Picture Perfect

Christmas will soon be here. Before long children who have plenty will be getting more. And many children who, despite being good all year, just as Santa required of them, will get little. I don’t much care for the myth of Santa Claus. I feel this holiday, that sits right after winter solstice, should be a time of remembrance, a time of gratefulness, a time of giving to those beyond one’s own. Even I have had to look at my own life, and realize I was not teaching my children these things.

Some of us fall into this by way of getting caught up in the flurry of marketing, or keeping up with the Jones’s. Some of us fall prey to it by way of guilt, due to upheaval that we feel convinced has robbed our children of the Normal Rockwell life with which we’d hoped to provide them.

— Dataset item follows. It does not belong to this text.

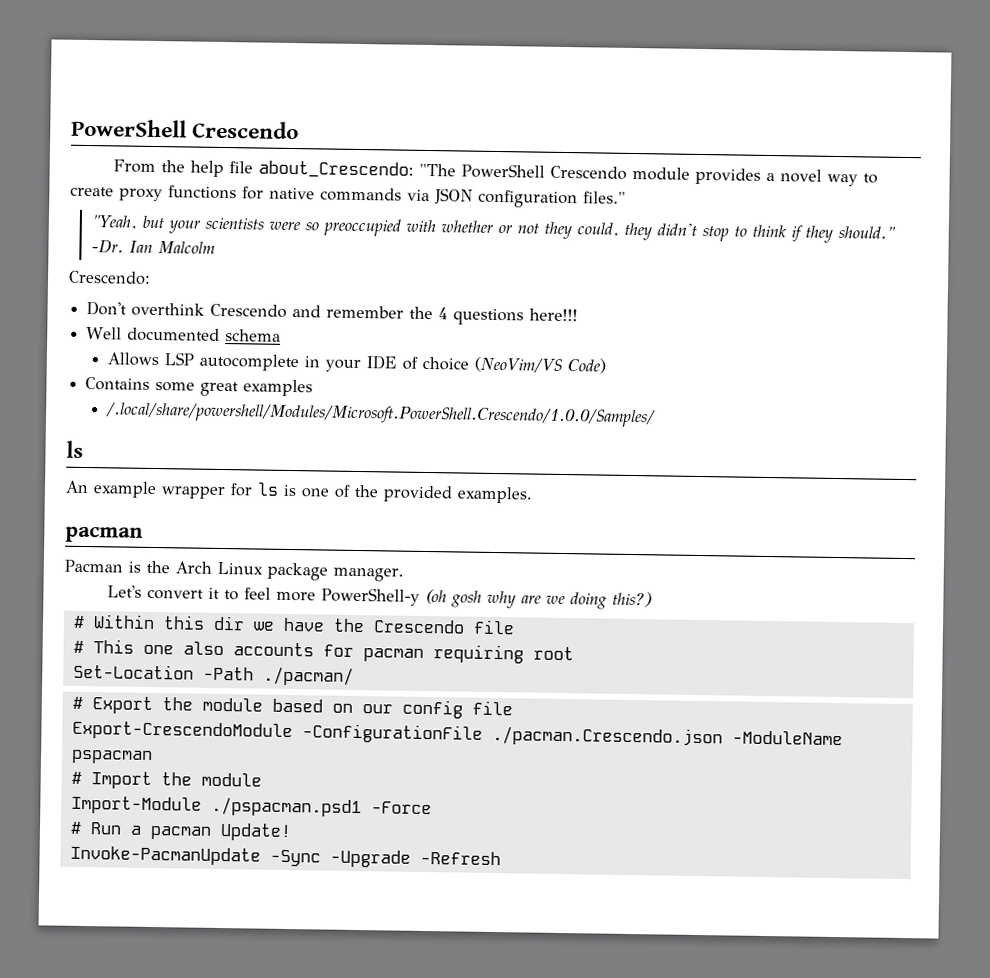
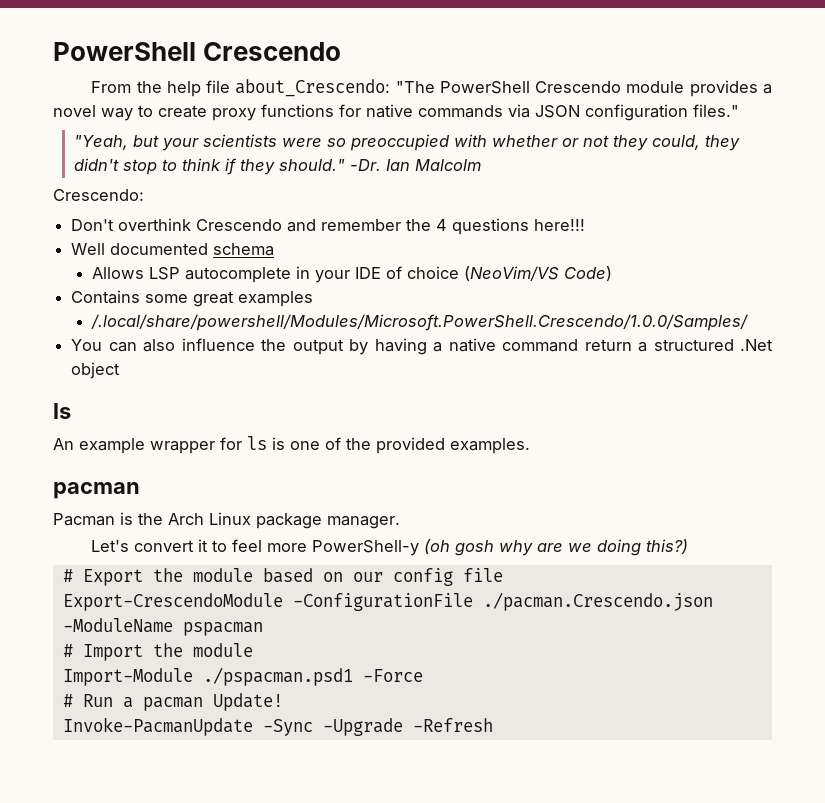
+ You can also influence the output by having a native command return a structured .Net object
- # Within this dir we have the Crescendo file
- # This one also accounts for pacman requiring root
- Set-Location -Path ./pacman/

My life has never fit the one’s so perfectly represented in those paintings; never has, even when young. The dissonance between my life and those representing the norm in movies, cards and in the media, always filled me with sadness. And in time I came to loathe the little Christmas villages people would set up in their homes. I didn’t like the perfection, as it was surely nothing I’d ever known. I wanted to know it, though.

Through years of study, I’ve come to realize that we often cling to or turn away from, that which we don’t have. For a moment in time we want to control our world. And if we can’t control it as a whole, we will for a few days, or by arranging beautiful little houses, cathedrals and people who sit upon glass on a table in our home. And that’s okay. We all need our moments. We all need our own personal mechanisms. I do wish though, that we as a collective whole, put as much effort into trying to create a perfect world. That we expanded our reach so that it touched not just our own, but those who have no one. I’m quite certain that is how Jesus would have approached the celebration of Christmas. I think he would have taken the gifts given to him, and handed them to another. There is perfection in that act.

Due to such, a few days ago, I told both my children that I had failed to teach them the most important  aspect of the Christmas celebration – giving. Giving not money, but the gift of their time, effort and compassion towards another. So with that, the biggest part of Christmas for us this year, will be giving of ourselves to the local Humane Society.

I’m the kind that would much rather celebrate winter solstice. I like that its untouched by the masses. And yet, it’s when nature says, “It is time to shift. It is time for us to move in another direction.” We all need to stop, take notice of where we are, what we are doing, what we are teaching and what we are giving – then shift in a new direction. So as we slowly creep away from darkness, and back toward longer days of full light, I’m also shifting into teaching my children one of the most important life lesson’s one can teach their child – give of yourself – when you do, you give back to you; you give back to the world. And something about that, represents the picture perfect Christmas to me.